## [What you need to do]
The records follow. Count the lines holding "SENS" and give only the number.

## [User interface change data]
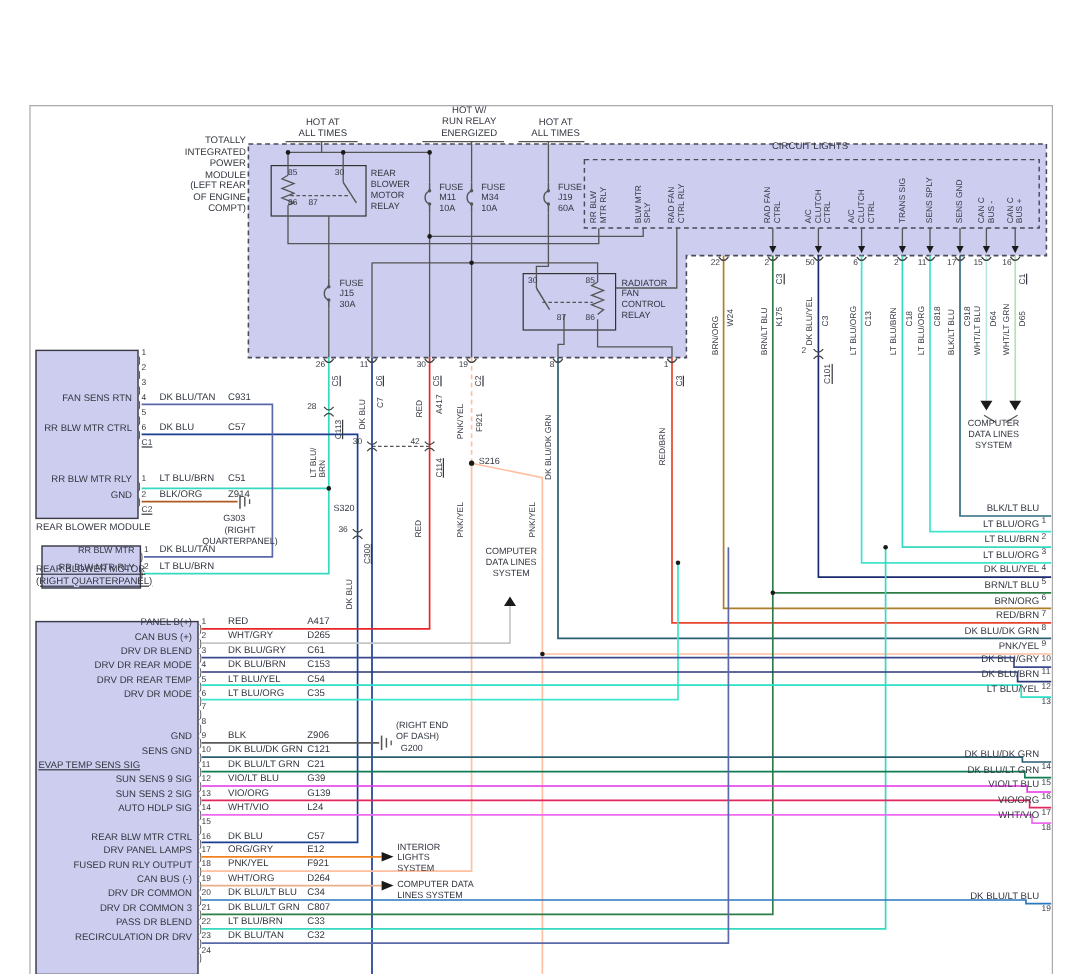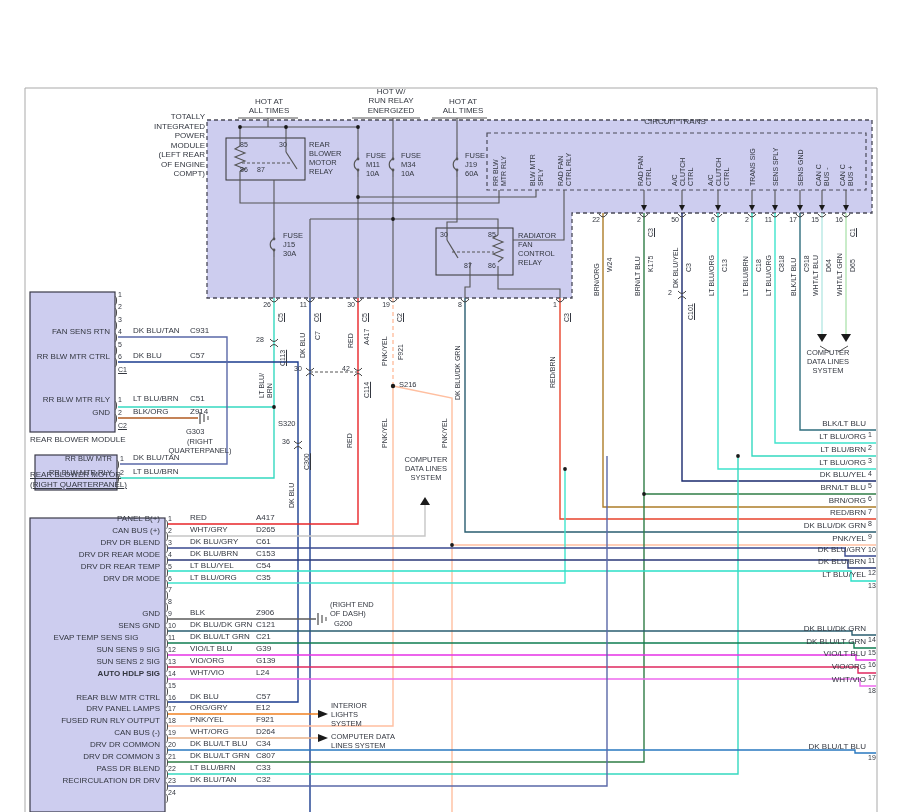--- a/index.html
+++ b/index.html
@@ -253,7 +253,7 @@
       <div class="lb" style="left: 488px; top: 231px; font-size: 7px;">85</div>
       <div class="lb" style="left: 464px; top: 262px; font-size: 7px;">87</div>
       <div class="lb" style="left: 488px; top: 262px; font-size: 7px;">86</div>
-      <div class="lb" style="left: 625px; top: 118px; font-size: 8px; width: 100px; text-align: center;">CIRCUIT TRANS</div>
+      <div class="lb" style="left: 625px; top: 118px; font-size: 8px; width: 100px; text-align: center;">CIRCUIT LIGHTS</div>
       <div class="lb rot" style="left: 492px; top: 186px; font-size: 7px; line-height: 8px;">RR BLW
 MTR RLY</div>
       <div class="lb rot" style="left: 529px; top: 186px; font-size: 7px; line-height: 8px;">BLW MTR

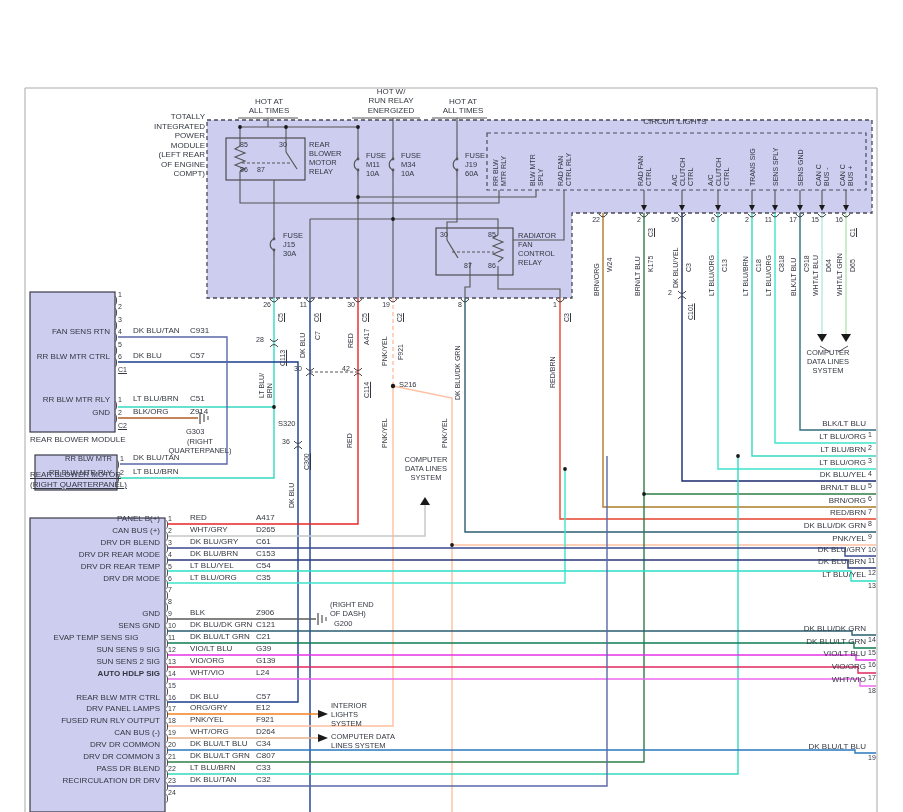--- a/index.html
+++ b/index.html
@@ -423,7 +423,7 @@
       <div class="lb" style="left: 190px; top: 621px; font-size: 8px;">DK BLU/DK GRN</div>
       <div class="lb" style="left: 256px; top: 621px; font-size: 8px;">C121</div>
       <div class="lb" style="left: 168px; top: 634px; font-size: 7px;">11</div>
-      <div class="lb" style="left: 32px; top: 634px; font-size: 8px; width: 128px; text-align: center;">EVAP TEMP SENS SIG</div>
+      <div class="lb" style="left: 32px; top: 634px; font-size: 8px; width: 128px; text-align: left; text-decoration: underline;">EVAP TEMP SENS SIG</div>
       <div class="lb" style="left: 190px; top: 633px; font-size: 8px;">DK BLU/LT GRN</div>
       <div class="lb" style="left: 256px; top: 633px; font-size: 8px;">C21</div>
       <div class="lb" style="left: 168px; top: 646px; font-size: 7px;">12</div>

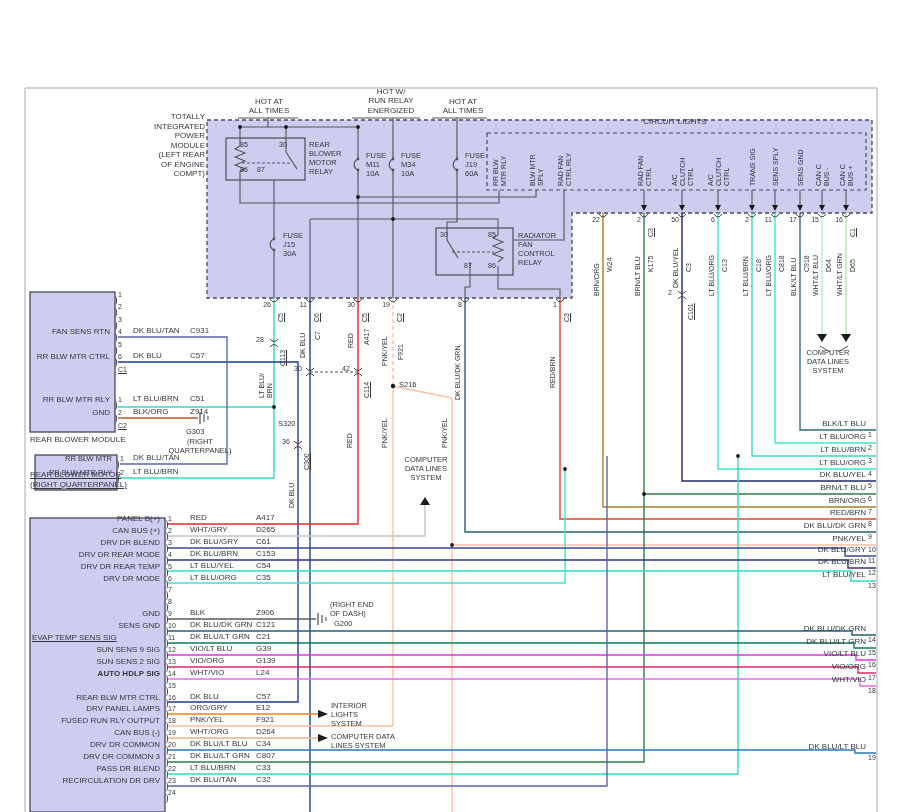--- a/index.html
+++ b/index.html
@@ -435,7 +435,7 @@
       <div class="lb" style="left: 190px; top: 657px; font-size: 8px;">VIO/ORG</div>
       <div class="lb" style="left: 256px; top: 657px; font-size: 8px;">G139</div>
       <div class="lb" style="left: 168px; top: 670px; font-size: 7px;">14</div>
-      <div class="lb" style="left: 32px; top: 670px; font-size: 8px; width: 128px; text-align: right; font-weight: bold;">AUTO HDLP SIG</div>
+      <div class="lb" style="left: 32px; top: 670px; font-size: 8px; width: 128px; text-align: right;">AUTO HDLP SIG</div>
       <div class="lb" style="left: 190px; top: 669px; font-size: 8px;">WHT/VIO</div>
       <div class="lb" style="left: 256px; top: 669px; font-size: 8px;">L24</div>
       <div class="lb" style="left: 168px; top: 682px; font-size: 7px;">15</div>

## [Solution]
2